早稲田ラグビーの歴史を語るとき忘れてならないのが京都人脈の存在である。
早稲田ラグビー六十年史第1章「草創時代」の要旨を転載させてもらおう。
「当時獨法科に在籍の同志社中学出身西村聡が戸塚球場上の北越館に下宿していた。そこに同級生である岩崎条雄が毎日のようにぶらっとやって来た。岩崎は慶應普通部出身であり、多少ラグビーの経験があるので、話は次第にエスカレートしていった。そこで西村は同志社中学の一年先輩の井上成意や兄が
三高選手だった国光素介等に相談を持ち込んだことから、とんとん拍子に進展していったのである。その中で年長である井上は熱心に陣頭に立って奔走した。同志社の知友から古ボールをもらい、土台作りに取りかかった」
早稲田ラグビー六十年史はまず京都出身者を中心に創部への行動が始まったことを記しており、創部の中心となった井上成意も「斯技の発達のためには早慶の野球のそれの如く、早慶の間に対抗的にこの競技を行うことを念願し、かつ、いやしくも私大の雄、
早稲田にラグビーの如き勇壮なる競技の存在せざることを遺憾として、幼年より親しめる楕円球を初めて戸塚球場に持ち来り、同志と共に、蹴球せるがそもそも
早大ラグビーの濫觴である。」と綴っている。
井上成意のいう同志とは同志社中学出身の西村聡、玉貫力、増田修、兄が
三高のラグビー選手だった国光素介、弟が同志社の有名な陸上選手だった大久保謙治ら京都出身者や慶應普通部から
早稲田大学に転じた岩崎条雄らを指している。言葉を変えれば
早稲田ラグビーとは、大学進学前の中学生時代に
三高、同志社大学で始まった京都ラグビー勃興の様(さま)を肌で感じ、先輩たちの情熱に魅せられた有志によって創設されたといえるだろう。

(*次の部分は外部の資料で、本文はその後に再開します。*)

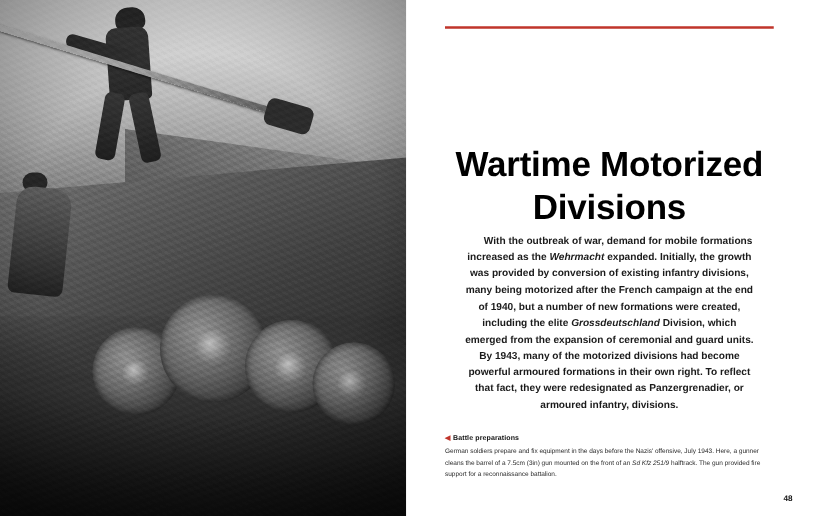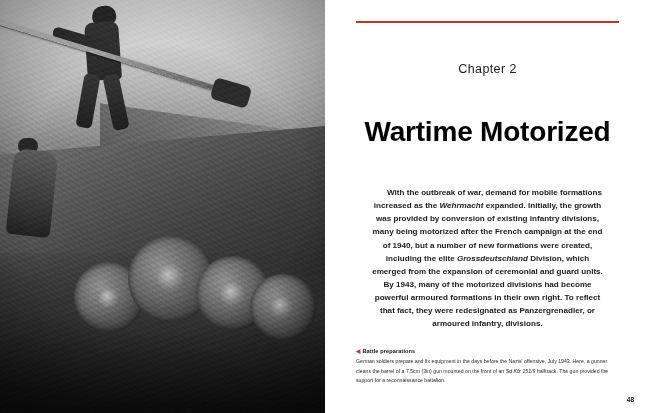--- a/index.html
+++ b/index.html
@@ -267,7 +267,6 @@
   <div class="text-page">
     <div class="rule"></div>
 
-    <div class="chapter-label">Chapter 2</div>
 
     <h1 class="chapter-title">
       <span>Wartime Motorized</span><br>

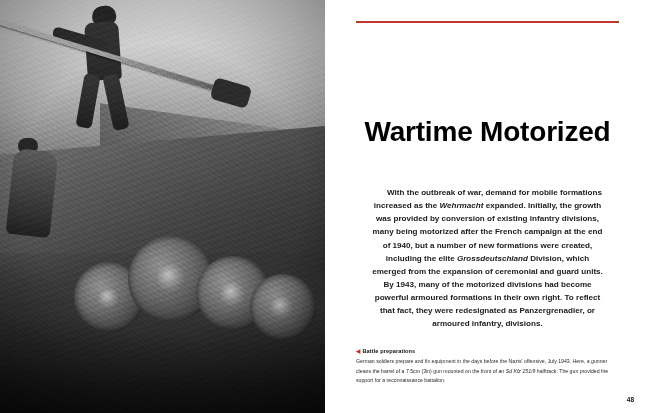--- a/index.html
+++ b/index.html
@@ -270,6 +270,7 @@
 
     <h1 class="chapter-title">
       <span>Wartime Motorized</span><br>
+      <span>Divisions</span>
     </h1>
 
     <p class="intro">

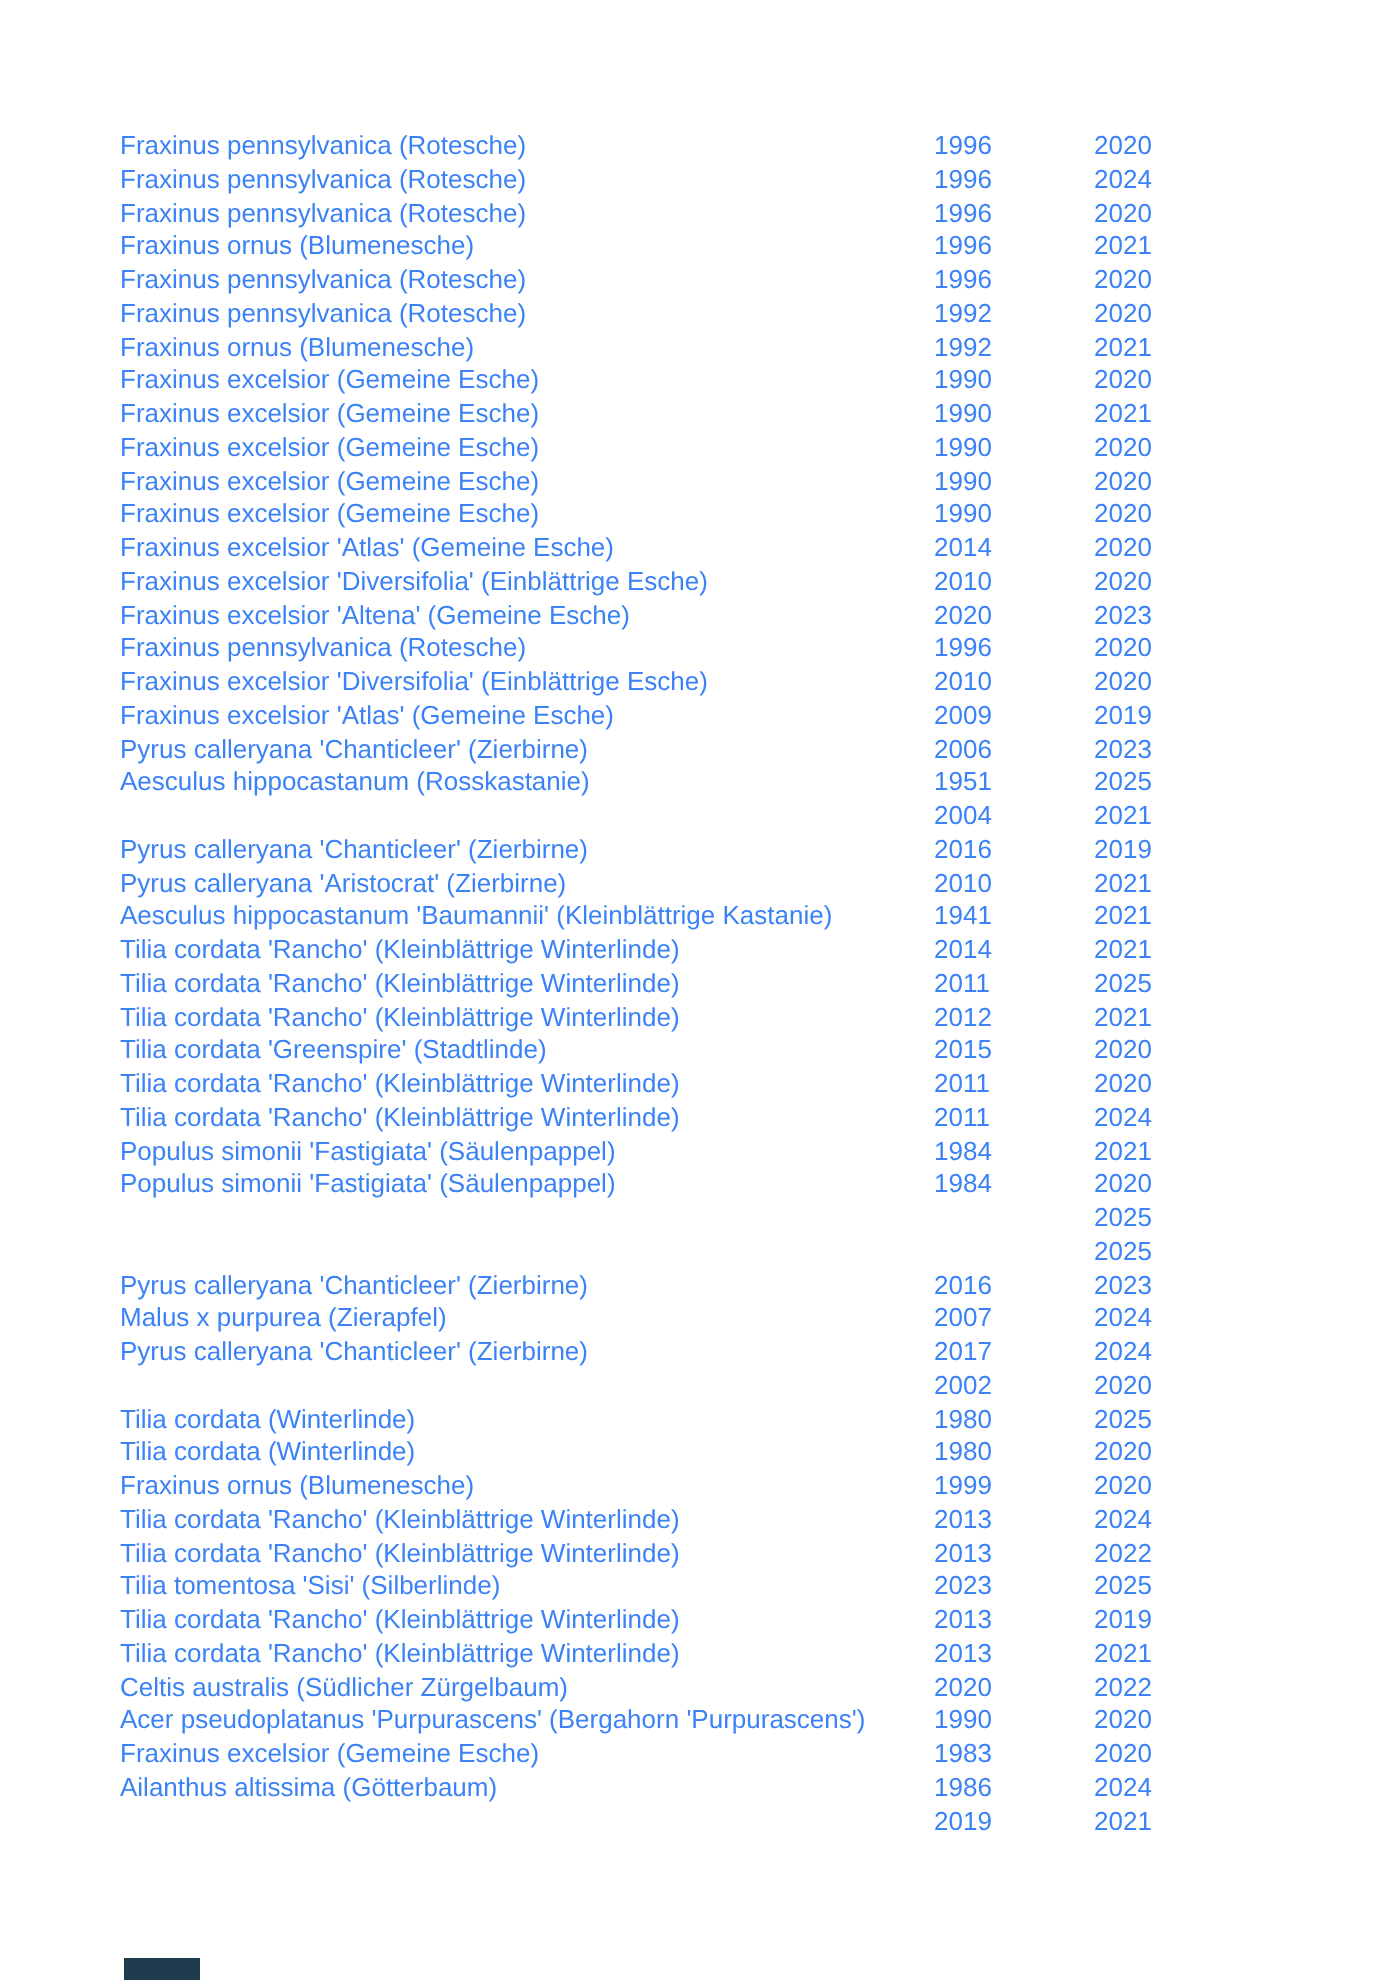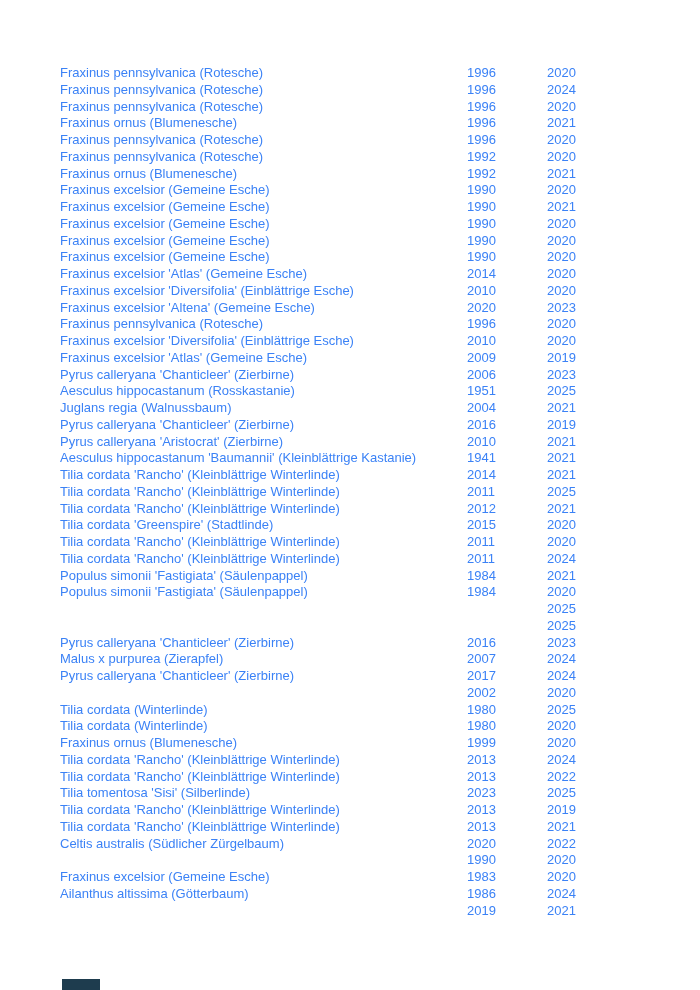--- a/index.html
+++ b/index.html
@@ -149,7 +149,6 @@
         <span class="cell y2">2025</span>
       </div>
       <div class="row">
-        <span class="cell name">Juglans regia (Walnussbaum)</span>
         <span class="cell y1">2004</span>
         <span class="cell y2">2021</span>
       </div>

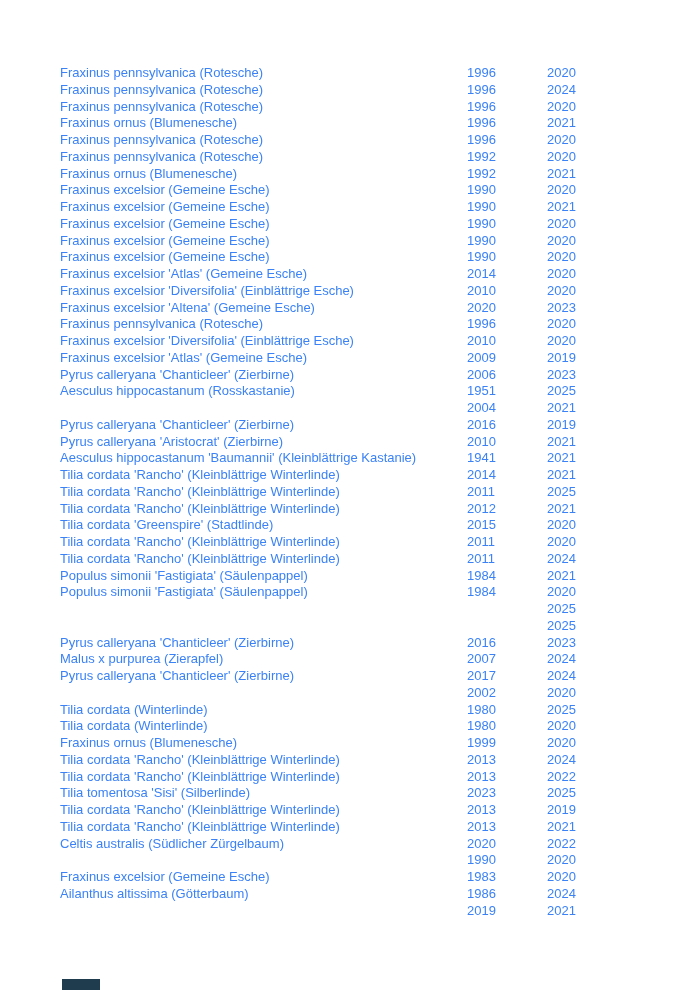--- a/index.html
+++ b/index.html
@@ -282,6 +282,7 @@
         <span class="cell y2">2022</span>
       </div>
       <div class="row">
+        <span class="cell name">Acer pseudoplatanus 'Purpurascens' (Bergahorn 'Purpurascens')</span>
         <span class="cell y1">1990</span>
         <span class="cell y2">2020</span>
       </div>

さらに同六十年史を紐解いていくと、「第2章 興隆時代(大正14年度)」の冒頭に興味ある記述が掲載されていた。「草創の時代にわが部の造成、発展のために苦労を重ねた諸先輩はすべて学窓を去り、新進気鋭の若人と入れ代わった新旧交代の年にあたる。大正11年以降に入部したものばかりとなり、京都勢に部の運営を委ねられることになった。この京都勢5名は学院を経て、学部に移ったばかりであって、豪快のうちに包容力を持つ兼子(義一)を主将に、片岡(春樹)、清水(定夫)滝川(末三)、本領(信次郎)を委員として刷新の第一歩を踏み出した」がその内容。(清水定夫を除いた片岡春樹ら3委員はいずれも主将経験者)。
この一事をみても、戦前の
早稲田ラグビーと京都の密接な関係がわかろうというものだが、これだけではない。時代は変わって昭和にはいると
早稲田=京都の関係はさらに鮮明に浮かび上がってくる。この昭和初期に
早稲田ラグビーをリードした歴代主将には柯子彰、松原武一、野上一郎、川越藤一郎、村山礼四郎ら京都出身者が名を連ねているばかりか、彼ら主将群はいずれも名将、知将と称えられ、かつ
日本を代表する名選手、大選手でもあった。
戦後の
早稲田はいざしらず、少なくとも発祥から戦前の
早稲田ラグビー黄金時代を語るとき、京都出身者なくして「北風のラグビー」は語れない。それほど
早稲田と京都の関係は強烈な結び付きを保ちながら進化の道を歩み、そして今日を迎えている。これが
早稲田ラグビー戦前の部の歴史である。